Most indoor plants are suited for and will thrive outdoors. Your plants will thoroughly enjoy a change of scenery and the fresh outdoor air.

Also, if you are transferring plants outside, Mast reminds you that it has to be a gradual process—you will need to acclimate your indoor plants to cooler temperatures and higher light levels when moving them outdoors. "This can be done by placing the plants in a shaded spot outside during the day," she explains, and gradually moving them "into their optimal light over the course of 4–5 days." If the temperatures fall below 55 at night, it would be best to bring them indoors overnight, and the following morning once the temperature warms up, you can bring them outdoors again. 

Finally, if you are moving your plants outdoors, give them a nice cleaning by spraying the foliage to get rid of any dust particles. “It’s also a good idea to fertilize them regularly with a fertilizer for foliage plants when watering,” she suggests. 
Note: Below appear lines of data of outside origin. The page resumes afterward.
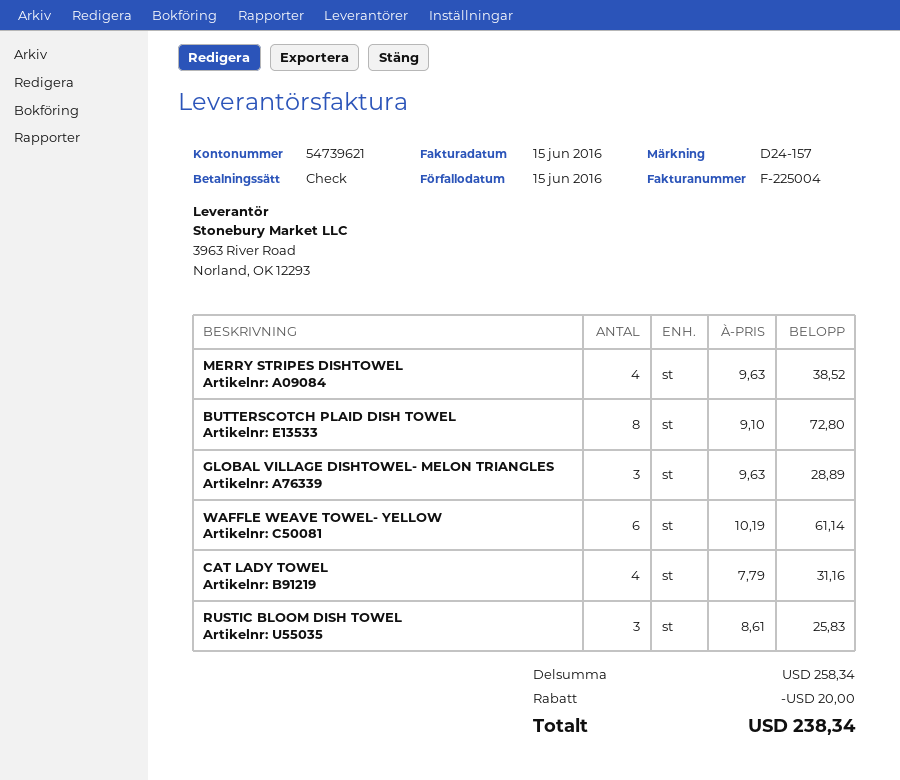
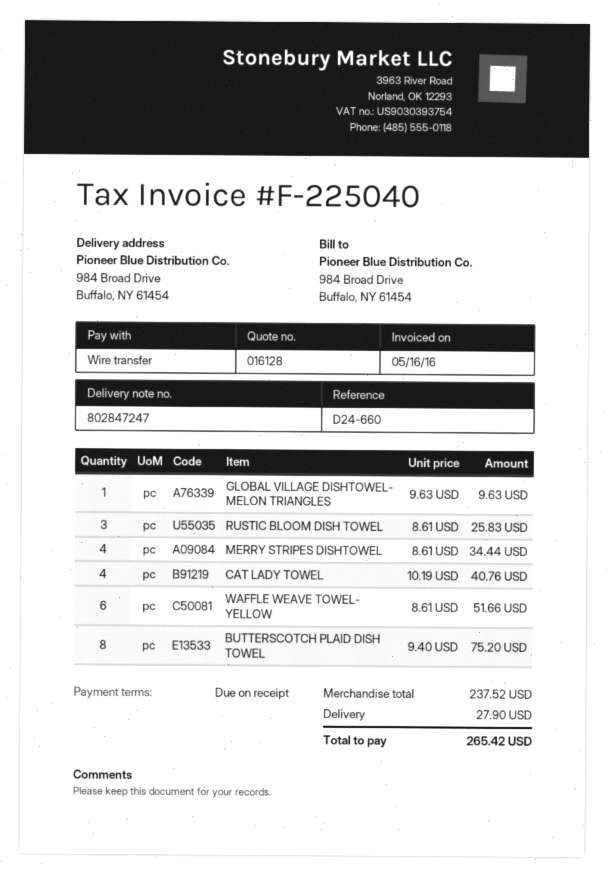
invoice number: F-225004 -> F-225040
invoice date: 2016-06-15 -> 2016-05-16
reference: D24-157 -> D24-660
payment method: cheque -> bank transfer
MERRY STRIPES DISHTOWEL: 4 x 9.63 = 38.52 -> 4 x 8.61 = 34.44
BUTTERSCOTCH PLAID DISH TOWEL: 8 x 9.10 = 72.80 -> 8 x 9.40 = 75.20
GLOBAL VILLAGE DISHTOWEL- MELON TRIANGLES: 3 x 9.63 = 28.89 -> 1 x 9.63 = 9.63
WAFFLE WEAVE TOWEL- YELLOW: 6 x 10.19 = 61.14 -> 6 x 8.61 = 51.66
CAT LADY TOWEL: 4 x 7.79 = 31.16 -> 4 x 10.19 = 40.76
subtotal: 258.34 -> 237.52
discount: 20.00 -> none
shipping: none -> 27.90
total: 238.34 -> 265.42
Whether your outdoor space is exposed to the sun all day long or gets pretty much no light at all, there are several great, gorgeous, and green plant options for you. 

Partial Sun Spaces 

Palms are not only easy to take care of, they are the perfect summery plant that will add a tropical flair to your outdoor space. “Palms such as the Bamboo and Parlor will do well in a semi-shaded area to full shade,” says Mast. Remember to keep them out of the full sun—it will burn the leaves.  

Semi-Shade

If your outdoor space has a little bit of sun, Mast suggests a Monstera or a Philodendron Hope Selloum. “I love them in the semi-shaded areas on my patio,” she says. “Both are able to handle a bit of morning sun.” She adds that they even get better with age. “It will make quite the statement as you watch the lighter-colored, new Monstera leaves appear and uncurl from this beauty.”

Full Sun

For sunny areas, Ponytail Palm, Sansevieria, and Bird of Paradise plants are a great fit, according to Mast. “Depending on the outdoor size available, do not worry about placing all three of these plants in the full sun. Both the Sansevieria and the Ponytail Palm do not require much water, so feel free to relax and enjoy either of these carefree plants.”

Full Shade

No sun, no problem! “There is nothing quite like a Dracaena Limelight, with its bright chartreuse foliage, to brighten up even the shadiest area,” says Mast.